Using Spark's default log4j profile: org/apache/spark/log4j2-defaults.properties
25/12/02 17:16:12 WARN Utils: Your hostname, Bens-MacBook-Air-7.local, resolves to a loopback address: 127.0.0.1; using 10.0.0.76 instead (on interface en0)
25/12/02 17:16:12 WARN Utils: Set SPARK_LOCAL_IP if you need to bind to another address
Using Spark's default log4j profile: org/apache/spark/log4j2-defaults.properties
Setting default log level to "WARN".
To adjust logging level use sc.setLogLevel(newLevel).
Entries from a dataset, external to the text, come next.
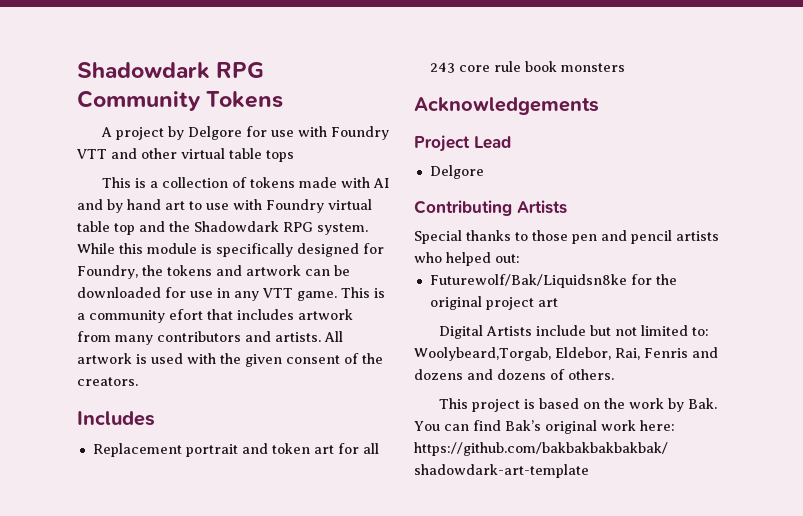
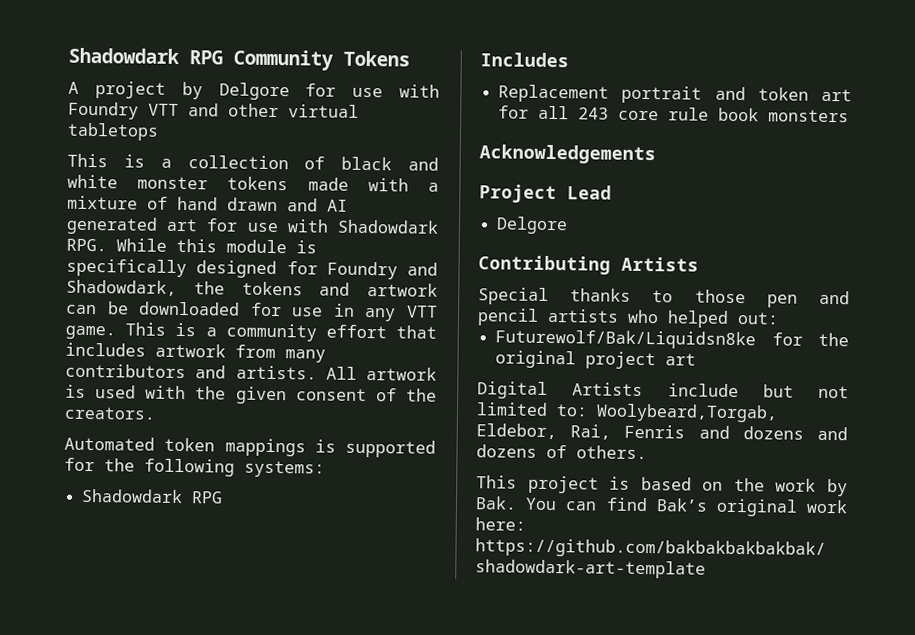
- A project by Delgore for use with Foundry VTT and other virtual table tops
+ A project by Delgore for use with Foundry VTT and other virtual tabletops
- This is a collection of tokens made with AI and by hand art to use with Foundry virtual table top and the Shadowdark RPG system. While this module is specifically designed for Foundry, the tokens and artwork can be downloaded for use in any VTT game.
+ This is a collection of black and white monster tokens made with a mixture of hand drawn and AI generated art for use with Shadowdark RPG. While this module is specifically designed for Foundry and Shadowdark, the tokens and artwork can be downloaded for use in any VTT game.
- This is a community efort that includes artwork from many contributors and artists.
+ This is a community effort that includes artwork from many contributors and artists.
+ Automated token mappings is supported for the following systems:
+ Shadowdark RPG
For SparkR, use setLogLevel(newLevel).
25/12/02 17:16:13 WARN NativeCodeLoader: Unable to load native-hadoop library for your platform... using builtin-java classes where applicable
25/12/02 17:16:13 WARN Utils: Service 'SparkUI' could not bind on port 4040. Attempting port 4041.


In [3]:
kmeans_model = KMeansModel.load('kmeans_model')
scalerModel = StandardScalerModel.load('scaler_model_kmeans')

In [4]:
input_columns =  [
    "af_danceability",
    "af_energy",
    "af_loudness",
    "af_speechiness",
    "af_acousticness",
    "af_instrumentalness",
    "af_valence",
    "af_tempo",
    "language_id"
]
# example_data = [0.723,0.777,-3.503,0.108,0.0426,3.68E-6,0.961,91.017,0.0]
example_data = [0.666,0.83,-5.715,0.0751,0.0123,0.0,0.702,113.03,0.0]
example_df = spark.createDataFrame([example_data], input_columns)
example_df.show()

vector_assembler = VectorAssembler(inputCols = input_columns, 
                            outputCol = 'vectorized_features')
vector_dataframe = vector_assembler.transform(example_df) # df is our data without being vectorized
transformed_vectors = vector_dataframe.select('vectorized_features') # selecting the vectorized features so we can use them in a model
transformed_vectors.show(5)

# scale it next, using the same model as from training
input_scaled = scalerModel.transform(transformed_vectors)
input_scaled.show(1)

+---------------+---------+-----------+--------------+---------------+-------------------+----------+--------+-----------+
|af_danceability|af_energy|af_loudness|af_speechiness|af_acousticness|af_instrumentalness|af_valence|af_tempo|language_id|
+---------------+---------+-----------+--------------+---------------+-------------------+----------+--------+-----------+
|          0.666|     0.83|     -5.715|        0.0751|         0.0123|                0.0|     0.702|  113.03|        0.0|
+---------------+---------+-----------+--------------+---------------+-------------------+----------+--------+-----------+

+--------------------+
| vectorized_features|
+--------------------+
|[0.666,0.83,-5.71...|
+--------------------+

+--------------------+--------------------------+
| vectorized_features|scaled_vectorized_features|
+--------------------+--------------------------+
|[0.666,0.83,-5.71...|      [7.30590220636553...|
+--------------------+--------------------------+



In [5]:
preds = kmeans_model.transform(input_scaled)
preds.select("prediction").show(truncate=False)

+----------+
|prediction|
+----------+
|1         |
+----------+